Yes, the whistling noises can get pretty loud - especially in the morning. If you don't mind me asking, did the Nortriptyline help at all with lowering it and also how high did you go on the dose?

As far as pure tones and whistling go, I can say I seemed to be doing better when I was getting regular acupuncture and massage at least once per week. When I stopped that, things seemed to decline. I'm going to resume next week.

 

It seemed to help but the dry mouth was so bad. I was taking 25mg/day for awhile and another time 25mg 3 times a day. I'm reluctant to take tricyclics, SSRI's, or SNRI's because of side effects. Maybe I don't stick with them long enough to see if the side effects go away? So I am stuck with a relentless condition with no long term relief in sight for now. Still looking at neck, TMJ disorders, but not with high confidence for relief.

 

How long were you on it? 25mg 3x a day sounds very high for this medication - that's probably why your side effects were so bad. I would think 25-50mg max. My mother took Nortriptyline for around 7 months or so for fibro. She said she "felt weird" for a while, maybe for several weeks and that she did not feel any benefits until around 3 months into it. She was on a low dose - 10mg and stopped taking it eventually due to weight gain. She's Italian though so I'm sure the bread and pasta doesn't help. She said a lot of the pain came back after she stopped.

 

It's been a long time. I have Amitriptyline 50mg on hand right now. I'm not sure how to stop my loud hissing....I guess sleep for now.

 

@Cal18 This is my first post on this site. I’ve had T for approx 6 years, the result of a head injury. I’ve never before come across someone’s description of their experience that is anything like my own, yours is as close as I’ll ever find I think. It’s such a relief to know that I’m not actually crazy. My T is one sided (in the main), and it is not the same each day. It started as a whistle on day 1, followed by what I described as an electrical type of experience, not just a noise but also a feeling. On day 2, I get a feeling of being ‘plugged in’. To add to this my T on all days is reactive, but not Hyperacusis according to some of the specialists I have seen. I don’t experience pain from noise but my ears do ‘spike out’ if a noise is too loud. I took all this very badly when first diagnosed and struggled with sleep. I was given Mirtazipine AD medication to aid with mood and sleep. Unfortunately I slipped further and attempted suicide with a tablet overdose.

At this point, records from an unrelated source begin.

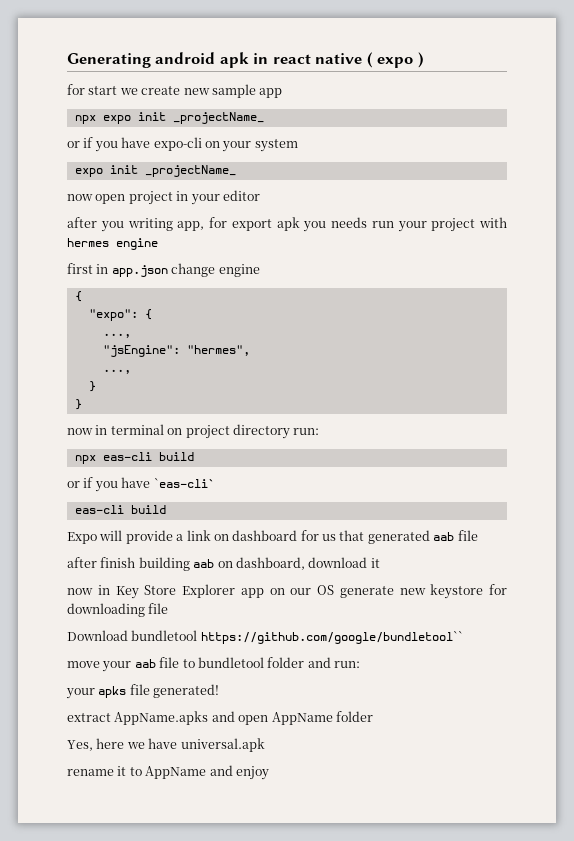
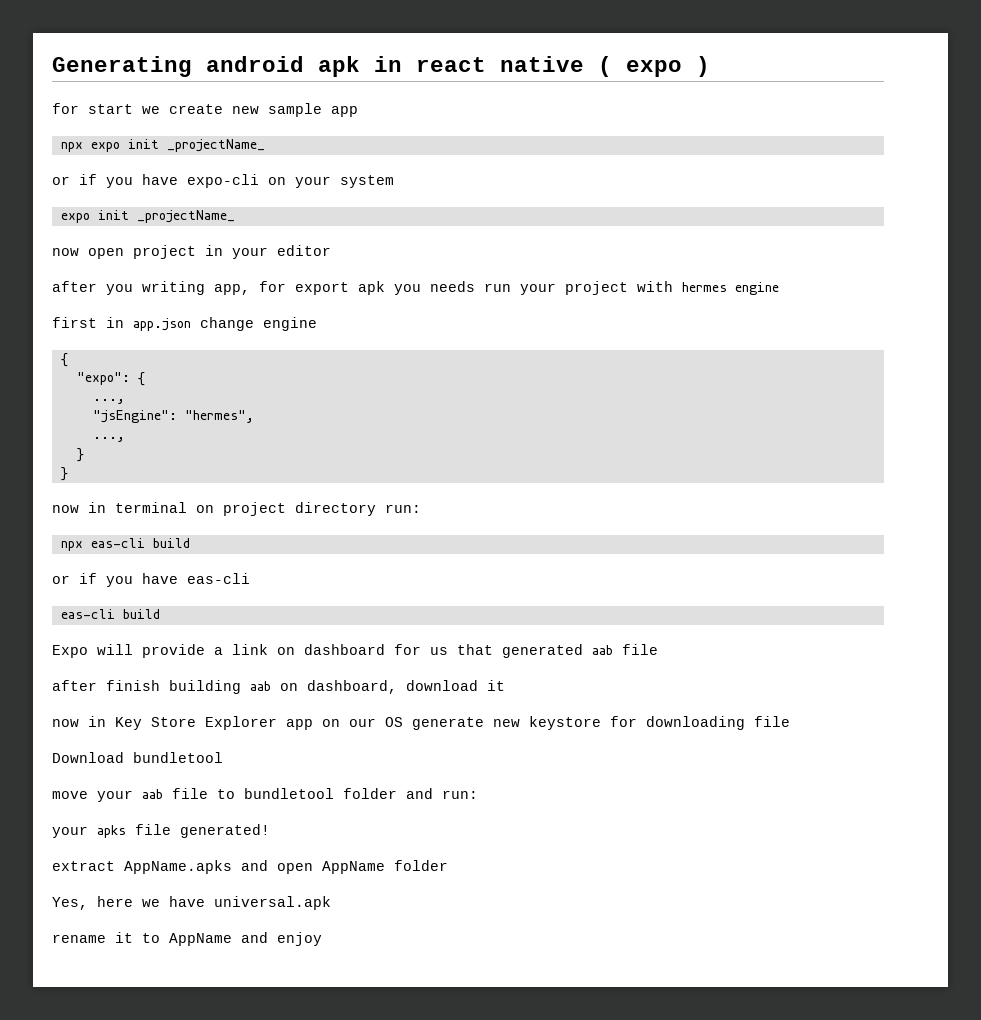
[153,478,215,488] `eas-cli` -> [187,573,250,584] eas-cli
[200,631,463,644] https://github.com/google/bundletool`` -> (223, 757) none

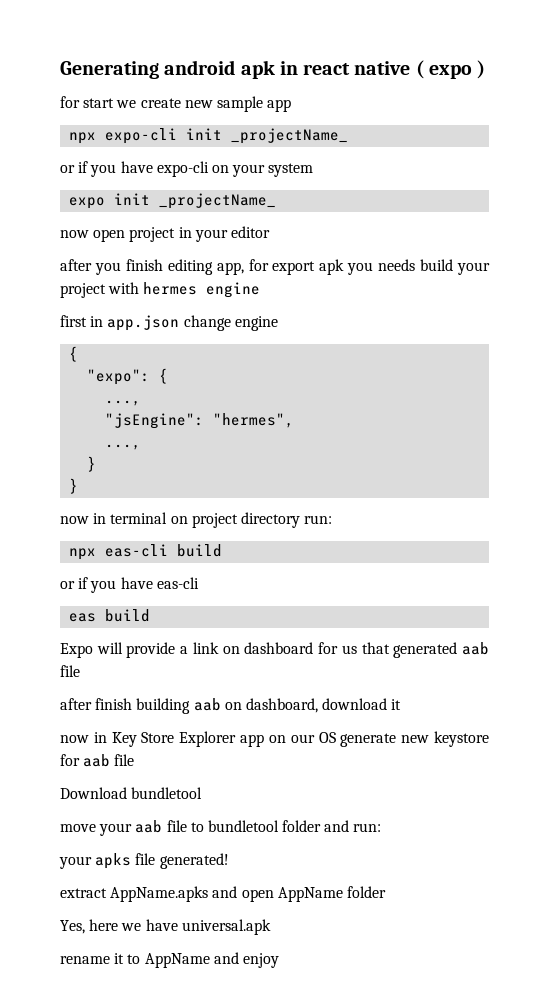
[90,142,120,152] expo -> [105,128,178,144] expo-cli
[142,281,205,295] writing -> [125,259,213,275] finish editing
[484,283,511,292] run -> [420,259,454,271] build
[60,609,115,619] eas-cli -> [69,613,97,622] eas
[646,716,745,730] downloading -> [83,754,111,767] aab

Following that I have tried all I can to get on with life but my hearing and T are constantly changing, worsening slightly. This seemed to happen mostly if I’d been to somewhere busy like a supermarket or a pub or restaurant. So kinda like a spike but it would not return to its previous state. I too have massive issues with travelling in a car like yourself and @BLane report. I have been off the AD’s for a few years but fear I’m
close to needing them again, and maybe something else that can maybe de-sensitise the nerve? My main issue is a reaction to electrical activity. My T picks up on anything like this straight away, again similar to what @BLane mentions about AC. This has increassed/heightened recently and I am currently off work as a result. I get a reaction to anything with a fan, like a laptop, a cooker hood/extractor, blowed/heaters, air con, and now even my iPhone has an impact (oh and running water??) I fear that I will be unable to return to work which in itself brings stress, anxiety and other issues do any advice or suggestions are most welcome. I’m in the U.K. so I appreciate things are a little different but have any of you thought about or been offered Trans Cranial/Electric Magnetic Stimulation (there’s a number of variations in name) ? I wondered if this may help, or indeed if this would make it worse? My other worry now is what to do when I go out anywhere, do I wear plugs, do I try to persevere with WNG’s.....I used to wear the WNG’s, like you they make it worse and irritate what’s already there but I felt they protected my hearing from any sudden loud noise (well, until the latest increase). I now wonder if they are the reason for the ramp-up, it’s awful not knowing which way to handle. Apologies for the long post, hope everyone is managing well and any support or advice would be gratefully received.